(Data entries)
======
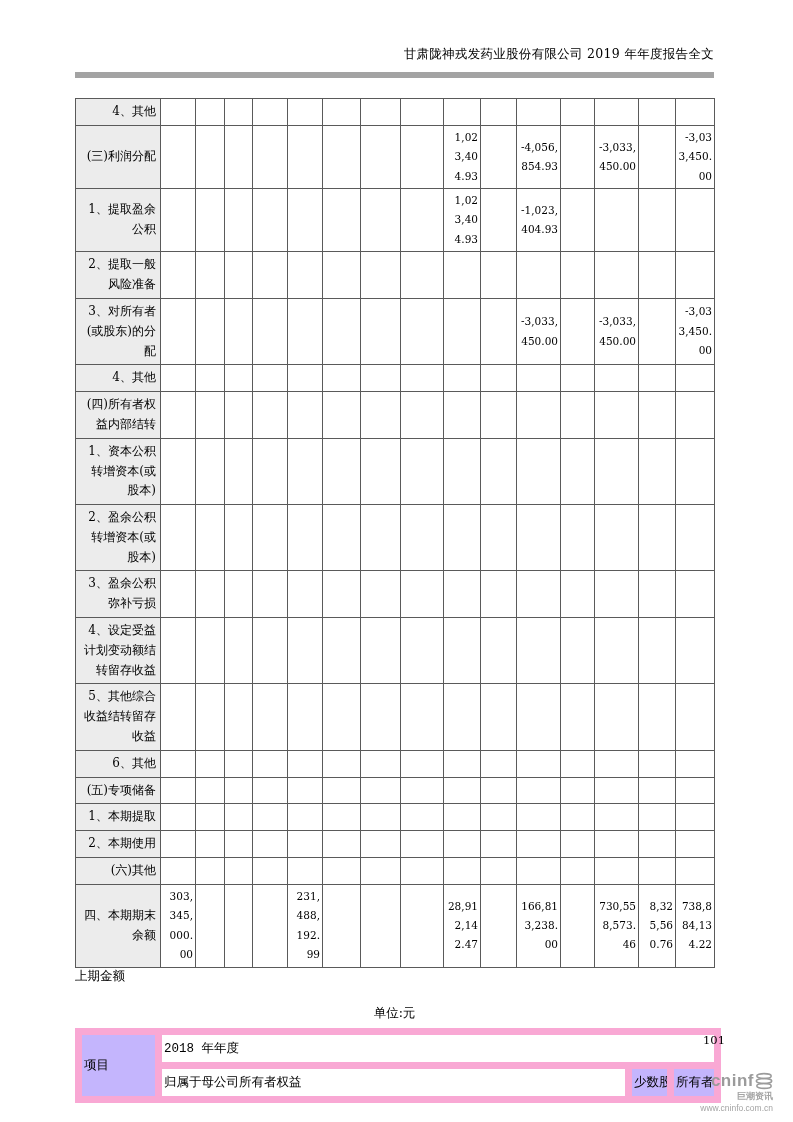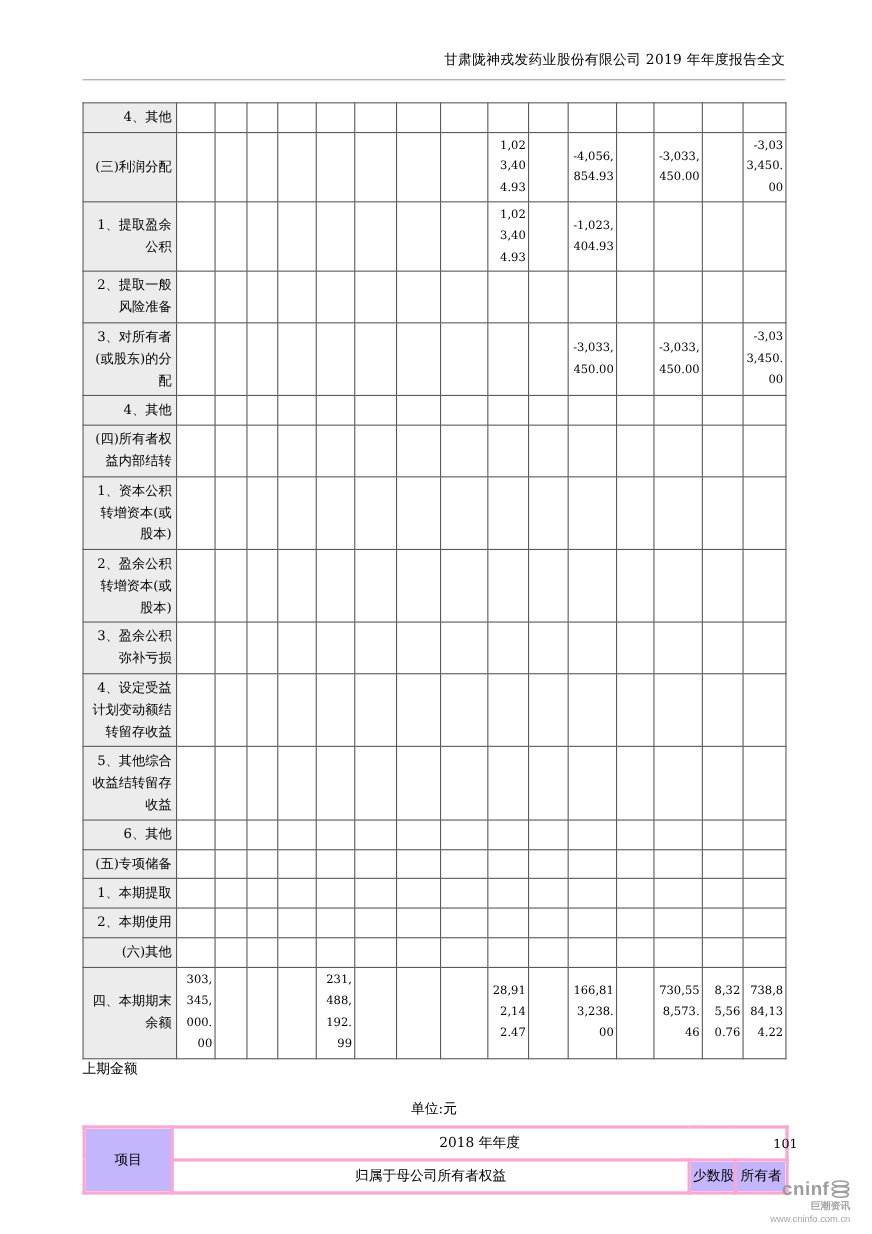--- a/index.html
+++ b/index.html
@@ -12,21 +12,21 @@
     overflow: hidden;
   }
   .page { position: absolute; inset: 0; }
   .content { padding: 46px 79px 0 75px; }
 
   .doc-header {
     text-align: right;
     font-size: 12.5px;
     letter-spacing: 0.3px;
     padding-bottom: 9px;
-    border-bottom: 1px solid #a3a3a3;
+    border-bottom: 6px solid #a3a3a3;
     margin-bottom: 20px;
   }
 
   table { border-collapse: collapse; table-layout: fixed; }
   .main-table { width: 639px; }
   .main-table td { border: 1px solid #5a5a5a; vertical-align: middle; }
   td.label-cell {
     background: #ececec;
     font-size: 12px;
     line-height: 1.65;
@@ -40,26 +40,26 @@
     padding: 2px 2px;
     text-align: right;
     word-break: break-all;
   }
 
   .prior-label { font-size: 12.5px; }
   .unit-label { font-size: 12.5px; text-align: center; margin-top: 20px; margin-bottom: 6px; }
 
   .bottom-table { width: 639px; font-size: 12.5px; }
   .bottom-table td {
-    border: 3px solid #f9a8d4;
-    text-align: center;
+    border: 7px solid #f9a8d4;
     padding: 5px 2px;
     height: 16px;
     overflow: hidden;
     white-space: nowrap;
+    font-family: Liberation Mono, monospace;
   }
   .cell-gray { background: #c4b5fd; }
 
   .page-number {
     position: absolute;
     top: 1033px;
     right: 68px;
     font-size: 11.5px;
   }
======
Exercise requirements: From the data above, copy each line where the string "page" appears.

Final answer:
   .page { position: absolute; inset: 0; }
   .page-number {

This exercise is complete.